1. Биологический микрочип для диагностики заболеваний, криминалистики и тестирования генетически модифицированных объектов в продуктах, содержащий твердый носитель, на рабочей зоне которого в форме кластеров иммобилизованы олигонуклеотидные зонды, комплементарные нуклеотидным последовательностям маркеров диагностики и последовательностям положительного и отрицательного контроля, отличающийся тем, что рабочая зона содержит асимметрично расположенные относительно горизонтальной и/или вертикальной оси рабочей зоны от двух до четырех групп кластеров положительного контроля и, по меньшей мере, одну группу кластеров отрицательного контроля, причем количество кластеров, входящих в каждую группу положительного и отрицательного контролей, составляет от 1 до 7, при этом один из кластеров, входящих в каждую из групп положительного контроля, размещен в противоположных углах рабочей зоны, а соотношение общего количества кластеров положительного и отрицательного контролей составляет от 1:1 до 10:1, где рабочая зона биочипа расположена на поверхности твердого носителя или на поверхности гибкого носителя или на поверхности мультислоя, закрепленного на гибком или твердом носителе, или на поверхности твердого носителя снабженного мультислоем, с возможностью формирования гибридизационного объема, причем в качестве материала зонда, входящего в кластер положительного контроля, служит олигонуклеотид с известной нуклеотидной последовательностью, или гомологичной последовательностью, выбранной из последовательностей генов маркеров, относящихся к выбранному типу диагностики, а материал зонда входящего в кластер отрицательного контроля состоит из олигонуклеотида, частично комплементарного последовательности положительного контроля, или олигонуклеотида, частично комплементарного последовательности одного из олигонуклеотидов-зондов.

2. Биочип по п.1, отличающийся тем, что на лицевой поверхности несущего элемента дополнительно установлен покрывной лист, снабженный по периметру клеящим слоем и ярлыком, с возможностью присоединения или отсоединения части или всего покрывного листа от вспомогательной зоны несущего элемента.
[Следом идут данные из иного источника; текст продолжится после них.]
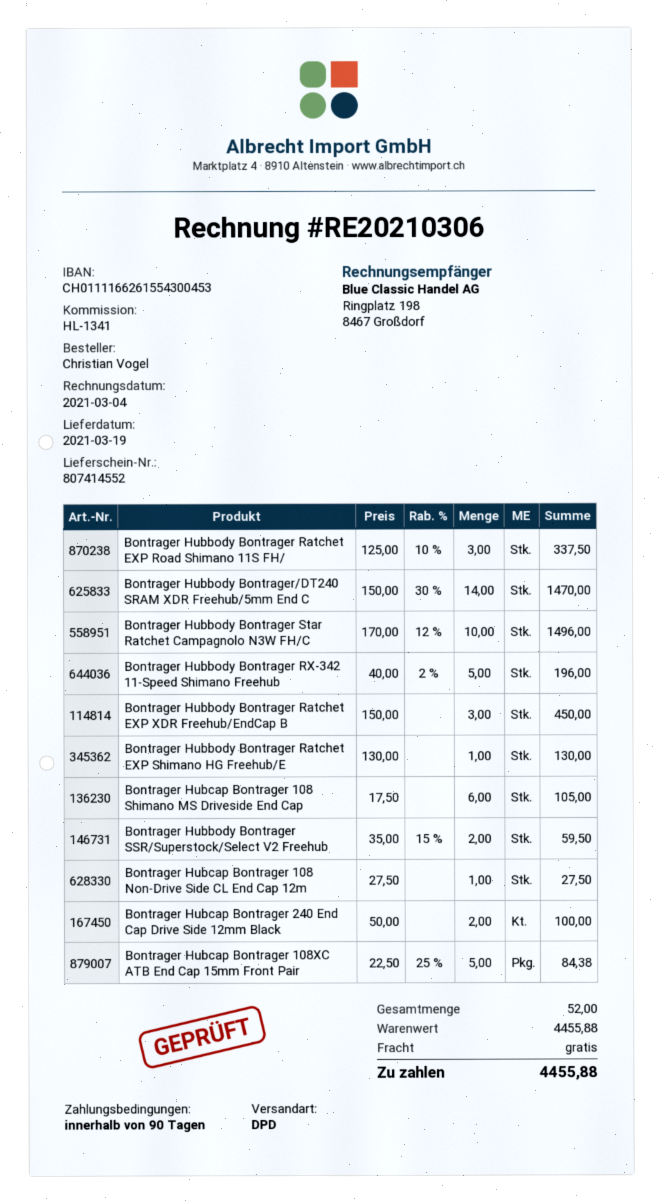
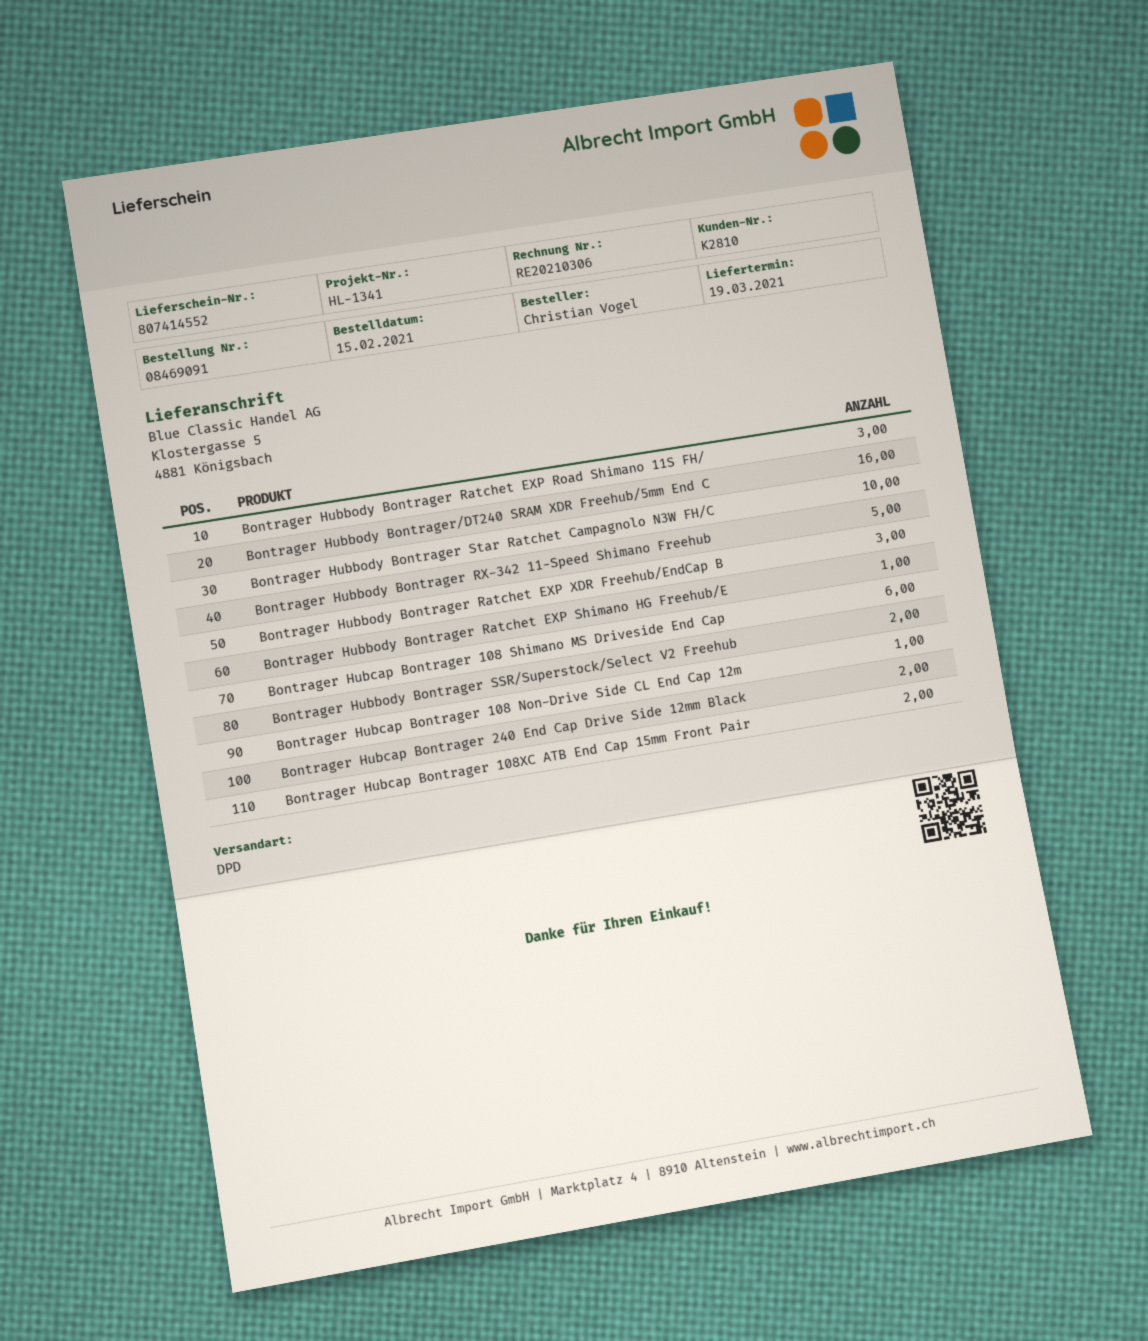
Bontrager Hubbody Bontrager/DT240 SRAM XDR Freehub/5mm End C: 14 -> 16
Bontrager Hubcap Bontrager 108XC ATB End Cap 15mm Front Pair: 5 -> 2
3. Биочип по п.1, отличающийся тем, что группы положительных кластеров выполнены в форме уголковой или линейной структур.

4. Биочип по п.3, отличающийся тем, что уголковые структуры выполнены в виде равносторонних или неравносторонних уголковых геометрических элементов.

5. Биочип по п.1, отличающийся тем, что в качестве твердой основы биочипа используют полимеры, металлы, керамику, стекло, слюду или их комбинации.

6. Биочип по п.5, отличающийся тем, что полимеры выбирают из группы, состоящей из полиметилметакрилата, полибутилметакрилата, поливинилхлорида, поликарбоната, сополимеров метилметакрилата и/или сополимеров бутилметакрилата с другими мономерами, такими как стирол, акрилонитрил.

7. Биочип по п.5, отличающийся тем, что толщина твердой основы лежит в пределах от 0,5 мм до 5 мм.

8. Биочип по п.1, отличающийся тем, что в качестве гибкого слоя используют полимеры и/или металлы.

9. Биочип по п.1, отличающийся тем, что гибкий слой выполнен из полимеров и/или металлов, причем толщина гибкого слоя составляет от 0,05 до 1 мм.

10. Биочип по п.5, отличающийся тем, что твердую основу выполняют из непрозрачных или светопроницаемых материалов.

11. Биочип по п.9, отличающийся тем, что гибкий слой выполняют из материалов, входящих в группу, состоящую из: i) непрозрачных материалов, ii) светопроницаемых материалов, iii) светоотражающих материалов, iv) светопоглощающих материалов.